Brent Hayes Edwards


Brent Hayes Edwards is a professor of English and comparative literature at Columbia University.

Early life

Edwards attended Yale as an undergraduate, then completed an MA and PhD at Columbia.

Career

Teaching

Edwards has taught at Rutgers University and now at Columbia, as well as Cornell's summer graduate program, the School of Criticism and Theory, and the Dartmouth summer graduate program The Futures of American Studies.

Scholarship

Edwards's first book is The Practice of Diaspora: Literature, Translation, and the Rise of Black Internationalism. It examines black writers in the interwar period, focusing on sites of interaction between Anglophone and Francophone black writers to develop an argument about the generative potential of translation, specifically in the black diaspora. Among other influences, Edwards draws on Stuart Hall's use of the concept of articulation to develop a theoretical use of the French term décalage, "referring to a shift in space or time or the gap that results from it... that these disparate locations are, like joints, sites of potential forward motion."
Edwards also edited the collection Uptown Conversation: The New Jazz Studies with Farah Jasmine Griffin and Robert G. O'Meally.
In 2009, Edwards edited a new printing of W.E.B. DuBois's The Souls of Black Folk from Oxford University Press.
Edwards serves on the editorial boards of Callalloo and Transition.

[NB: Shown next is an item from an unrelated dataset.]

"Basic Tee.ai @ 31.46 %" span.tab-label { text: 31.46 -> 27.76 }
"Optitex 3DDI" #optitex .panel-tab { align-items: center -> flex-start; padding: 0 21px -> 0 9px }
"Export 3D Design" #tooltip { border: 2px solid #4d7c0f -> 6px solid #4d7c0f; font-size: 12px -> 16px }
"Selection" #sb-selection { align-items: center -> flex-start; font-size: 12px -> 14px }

Claude McKay manuscript discovery

In 2009, Edwards's graduate student Jean-Christophe Cloutier discovered a manuscript in Columbia's Rare Book and Manuscript Library in the papers of writer Samuel Roth. In 2012, Edwards and Cloutier, in consultation with other experts and after examining archival materials and personal correspondence, authenticated the manuscript as a previously unknown 1941 work by Claude McKay, called Amiable With Big Teeth: A Novel of the Love Affair Between the Communists and the Poor Black Sheep of Harlem. Henry Louis Gates, who served as one of the experts evaluating the manuscript's authenticity, called it a "major discovery...It dramatically expands the canon of novels written by Harlem Renaissance writers."

Awards

In 2004, Edwards's book The Practice of Diaspora won the John Hope Franklin Prize from the American Studies Association and the Gilbert Chinard Prize of the Society for French Historical Studies, and an honorable mention for the James Russell Lowell Prize of the Modern Language Association.
In 2005, Edwards won the New York Public Library's Dorothy and Lewis B. Cullman Fellowship, to spend one year researching a project on jazz in New York in the 1970s.
In 2015, Edwards was awarded a Guggenheim Fellowship to pursue a book project entitled "The Art of the Lecture."